An optical beam from a laser or light source which emits either short optical pulses or short coherence length light is directed onto a partially reflective mirror (optical beam splitter).
The partially reflecting mirror splits the light into two beams; one beam is reflected and the other is transmitted.
One light beam is directed onto the patient's eye and is reflected from intraocular structures at different distances.
The reflected light beam from the patient's eye consists of multiple echoes which give information about the range or distance and thickness of different intraocular structures.

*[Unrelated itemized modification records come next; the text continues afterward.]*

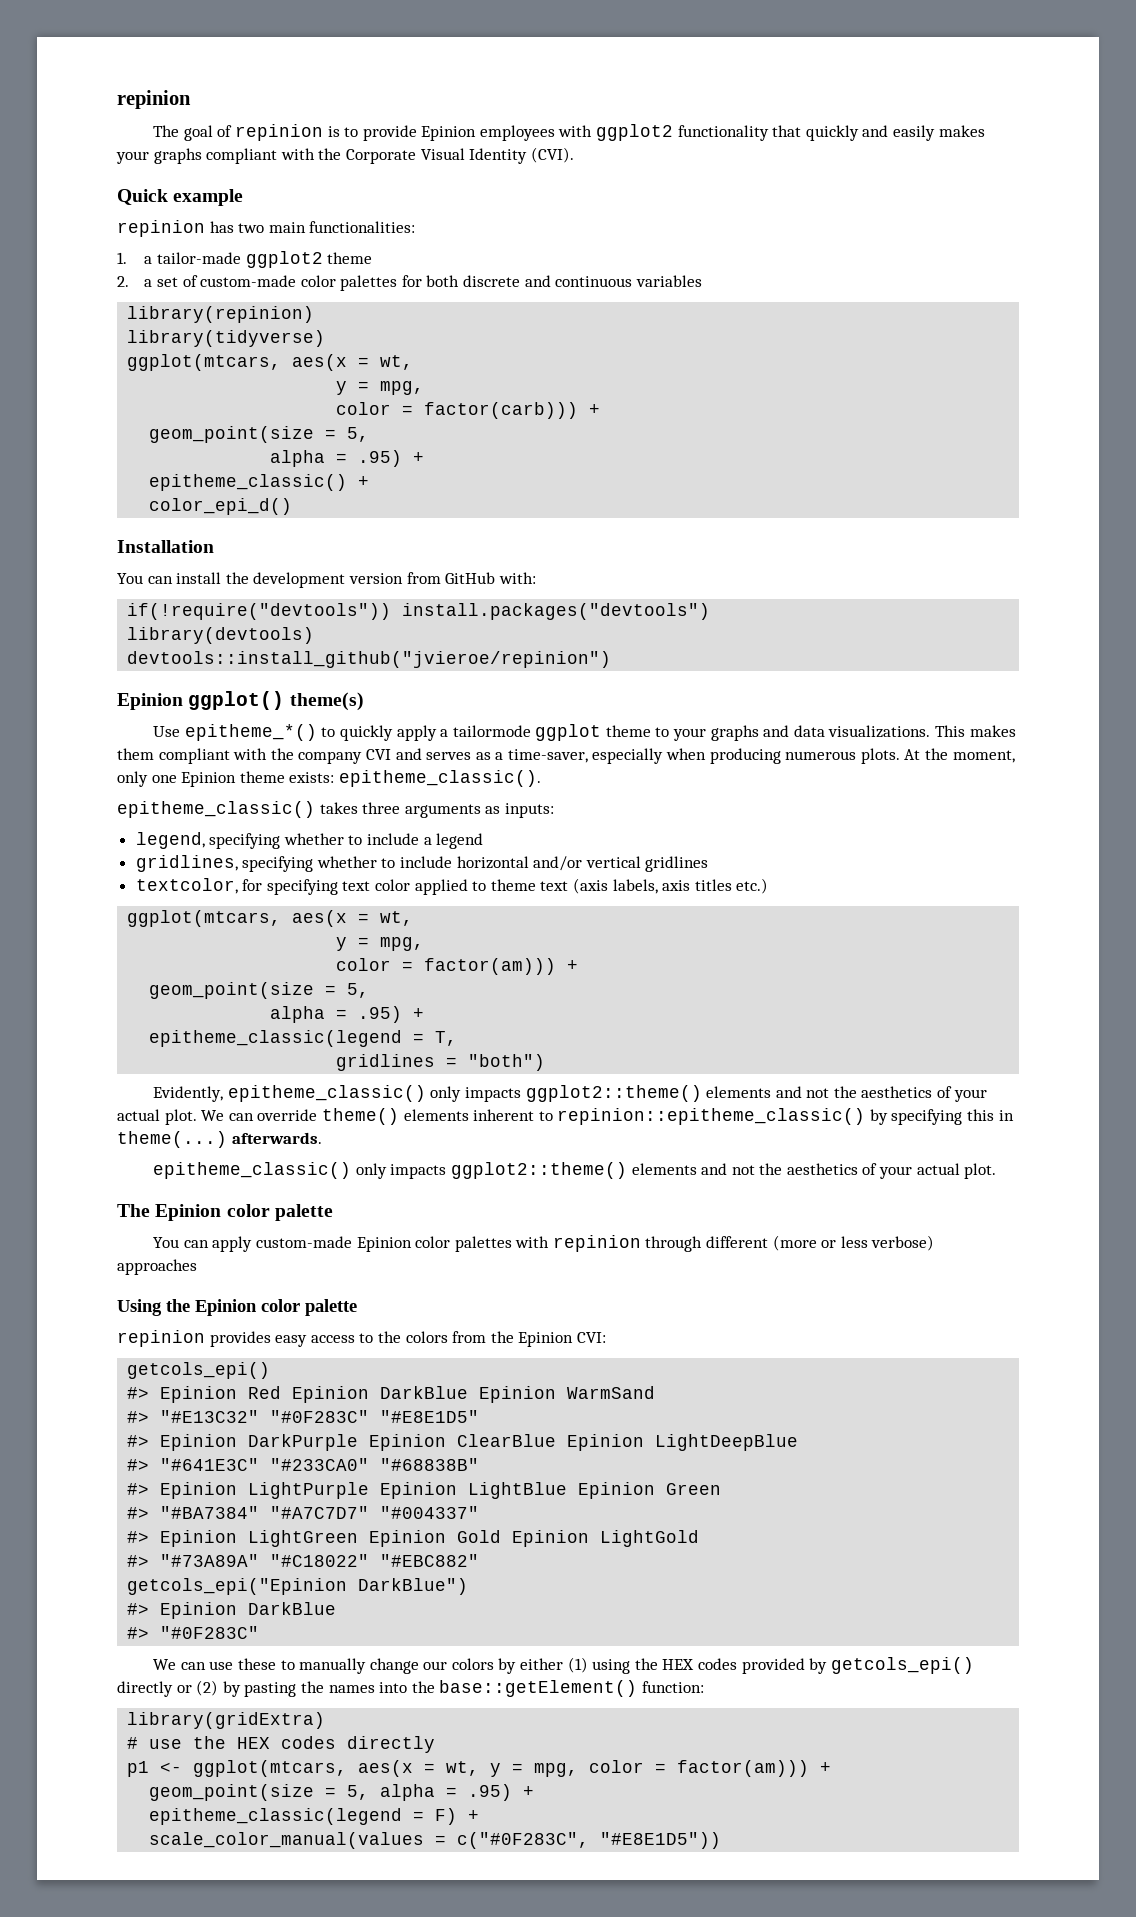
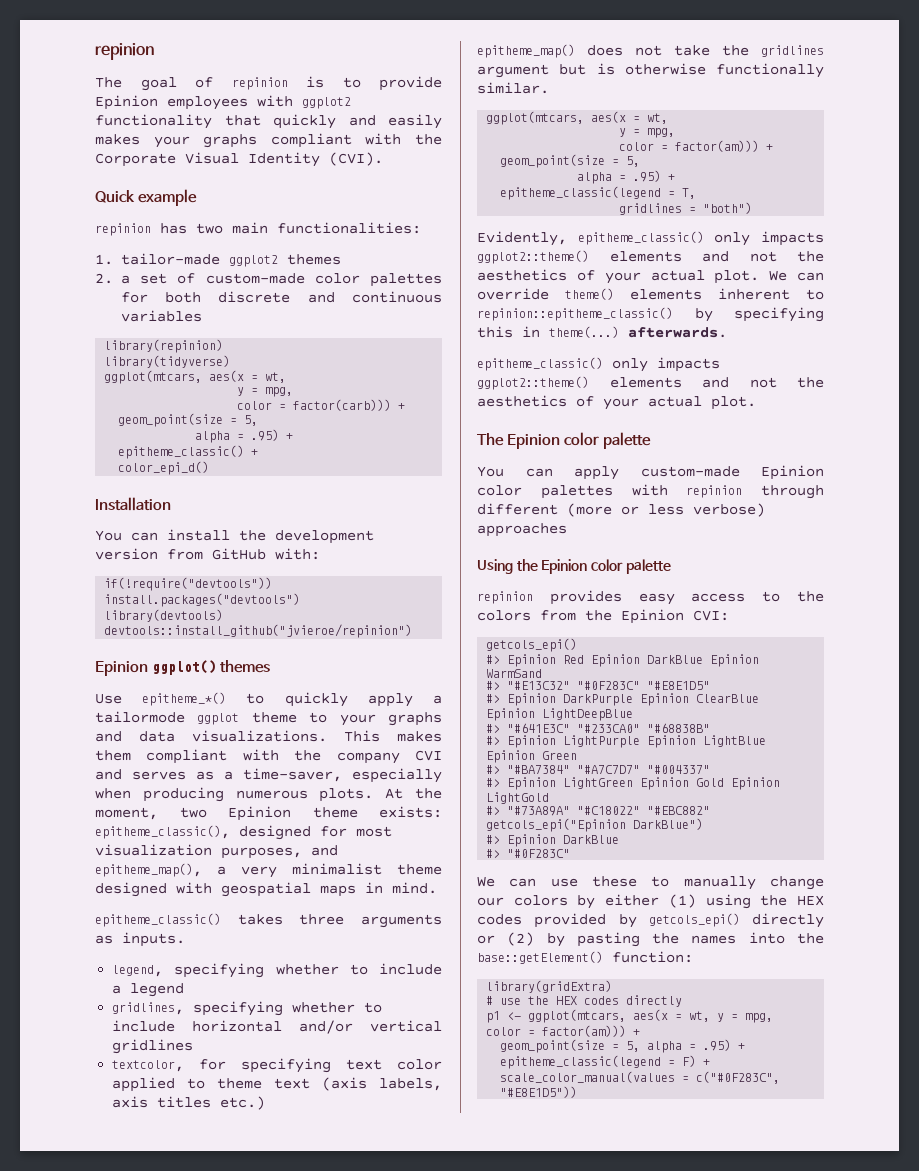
[144,256,153,264] a -> (113, 259) none
[327,252,373,264] theme -> [286,254,341,265] themes
[289,692,364,711] theme(s) -> [220,660,271,673] themes
[117,771,177,787] only one -> [179,807,207,818] two
[338,770,541,787] epitheme_classic(). -> [95,825,392,840] [95,844,338,859] [95,863,442,878] [95,882,437,897] epitheme_classic(), designed for most visualization purposes, and epitheme_map(), a very minimalist theme designed with geospatial maps in mind.
[504,803,554,818] inputs: -> [122,932,185,947] inputs.
(769, 886) none -> [477,44,824,58] [477,63,824,78] [477,82,549,94] // epitheme_map() does not take the gridlines argument but is otherwise functionally similar.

The second beam is reflected from a reference mirror at a known spatial position. This retro-reflected reference optical beam travels back to the partial mirror (beam splitter) where it combines with the optical beam reflected from the patient's eye
The interference is measured by a photodetector and processed into a signal. A 2D image is built as the light source moves along the retina, which resembles a histology section
Vitreous anterior to retina is non reflective and is seen as a dark space.
Posterior boundary of retina is also seen as a red layer representing highly refractive retinal pigment epithelium and choriocapillaries.
Outer segment of retinal photoreceptors, being minimally reflective are represented by a dark layer just anterior to RPE- choriocapillaries complex.
Vitreo-retinal interface is well defined due to contrast between the non reflective vitreous and the backscattering retina.
Anterior boundary of retina formed by highly refractive RNFL is seen as a red layer due to bright backscattering.
Alterations in the thickness of the retinal nerve fiber layer may be a powerful indicator of the onset of neurodegenerative diseases such as glaucoma.
The NFL appears in the OCT images as a highly backscattering layer in the superficial retina and exhibits increased reflectivity compared to the deeper retinal layers.
The observation of depressions from both the anterior and posterior margins of the NFL is a helpful indicator of actual thinning.